Adamant to pull through the trying times, they have developed a highly elevated soft skill that fuels their persistence: resiliency.

Resiliency has many interpretations. It is the ability to withstand adversity, the capacity to recover from difficult situations and the power to return to one’s original form after being, hypothetically speaking, deformed or compressed. It is bouncebackability.

Interestingly, the word resiliency is also synonymized with flexibility and building resiliency in a volatile environment has equipped property developers in South Africa to withstand drawbacks and adapt to the challenging circumstances they face on a daily basis. But, how?

The A-Team

As a property developer, it is fundamental to appoint a team of professional consultants, for any construction project, that can lead the team to make crucial decisions, manage and mitigate risks and ultimately complete a project to the desired quality, within the required timeframe, and within budget. For any professional consultant, steering the client (in this case the property developer) in the right direction in terms of decision-making, prompting a client to identify potential risks and acting in the best interest of the client are fundamental attributes needed to make a good team great.

A great professional team that possess the required knowledge and expertise can ultimately steer a project to success. A pro-active approach and high standard of service delivery by the professional team, can and will make a meaningful contribution to any construction project. This, in turn, will allow the property developer to focus on other important decision-making tasks such as strategic planning and stakeholder engagement.

Calculated Risk-Taking

Property developers have become accustomed to the ever-changing construction sector trends in South Africa and even more so over the past few years. Despite the precarious circumstances, they have maintained focus to seek and investigate various opportunities within the industry, driving the development of projects that range mainly within the residential and healthcare sectors, and commercial sector to a smaller extent.

We have seen many projects come to life over the past 2 years that would undoubtedly not have been pursued had it not been for a number of property developers that recognized the opportunity to capitalize on competitive tender pricing – even though steel prices shot through the roof – record-low interest rates and reduced property stock in the market.

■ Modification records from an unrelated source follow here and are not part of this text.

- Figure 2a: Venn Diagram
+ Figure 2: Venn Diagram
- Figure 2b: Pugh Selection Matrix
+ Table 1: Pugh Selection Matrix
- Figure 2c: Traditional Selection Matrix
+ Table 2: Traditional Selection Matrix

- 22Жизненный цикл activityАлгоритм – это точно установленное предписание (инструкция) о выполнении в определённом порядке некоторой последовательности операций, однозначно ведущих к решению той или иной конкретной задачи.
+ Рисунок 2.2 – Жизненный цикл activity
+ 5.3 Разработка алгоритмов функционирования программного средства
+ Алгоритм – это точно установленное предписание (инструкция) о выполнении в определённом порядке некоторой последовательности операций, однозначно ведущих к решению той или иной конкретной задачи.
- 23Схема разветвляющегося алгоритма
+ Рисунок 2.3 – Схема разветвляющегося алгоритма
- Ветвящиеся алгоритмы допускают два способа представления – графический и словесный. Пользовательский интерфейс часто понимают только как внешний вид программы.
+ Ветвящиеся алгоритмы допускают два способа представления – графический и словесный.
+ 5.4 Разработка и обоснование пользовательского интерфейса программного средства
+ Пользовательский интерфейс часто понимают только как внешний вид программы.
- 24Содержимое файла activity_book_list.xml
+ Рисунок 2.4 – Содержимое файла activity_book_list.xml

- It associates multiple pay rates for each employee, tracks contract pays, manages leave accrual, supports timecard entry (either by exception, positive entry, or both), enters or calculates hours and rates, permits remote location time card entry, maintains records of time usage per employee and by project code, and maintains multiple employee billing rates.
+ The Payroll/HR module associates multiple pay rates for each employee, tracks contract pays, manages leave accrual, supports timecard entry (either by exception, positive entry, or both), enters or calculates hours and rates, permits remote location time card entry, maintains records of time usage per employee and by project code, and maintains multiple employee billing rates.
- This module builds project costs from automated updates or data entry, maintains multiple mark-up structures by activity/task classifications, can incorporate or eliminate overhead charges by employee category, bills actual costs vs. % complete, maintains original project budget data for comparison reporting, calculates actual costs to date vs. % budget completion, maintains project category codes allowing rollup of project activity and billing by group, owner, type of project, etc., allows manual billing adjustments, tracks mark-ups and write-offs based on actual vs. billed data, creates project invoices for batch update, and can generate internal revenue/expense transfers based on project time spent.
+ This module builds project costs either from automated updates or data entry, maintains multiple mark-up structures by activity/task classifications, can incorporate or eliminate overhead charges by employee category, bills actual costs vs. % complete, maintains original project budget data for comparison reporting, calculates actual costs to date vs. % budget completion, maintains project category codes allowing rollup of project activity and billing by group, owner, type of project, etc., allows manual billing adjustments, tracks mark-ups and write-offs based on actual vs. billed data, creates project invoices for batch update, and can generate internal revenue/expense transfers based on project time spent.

Although bold risk-takers have proven to be some of the best property developers in the country, there is a fine balance that needs to be maintained in order to be successful. A risk management approach and plan are critical tools that aid calculated risk-taking processes and brings a higher chance of success. The ability to take calculated risks is key to long-term success and building resiliency.

Adapt and Act

You can’t teach an old dog new tricks – a saying most of us are familiar with and certainly a state of mind that is not conducive to innovation and new ways of thinking. Having the ability to adapt to an every-changing environment also requires the will to act, and doing so at full tilt.

Adapting to a new set of circumstances and thriving in such an environment really correlates highly with building resiliency. It is fundamental, not only for property developers in South Africa, but also for consultants, contractors and suppliers to react to the demand of the industry and improve on conventional methodologies, allowing the necessary industry growth across all sub-sectors.


The construction sector in South Africa is a volatile market and the global pandemic has caused great uncertainty within the industry: the public and private sectors have both seen a major fall in activity and although we are experiencing improved growth, we are not out of the woods (yet).

Building resiliency is key to the recovery of the construction sector and property developers have been forced to adapt in the face of adversity. Taking calculated risks, acting swiftly on opportunities that present themselves, and at the same time having an inclusive, well-experienced professional team, are the building blocks to building resiliency.

Property developers in South Africa have managed to build resiliency in an exhilarating industry, showing incredible effort, energy and mental toughness.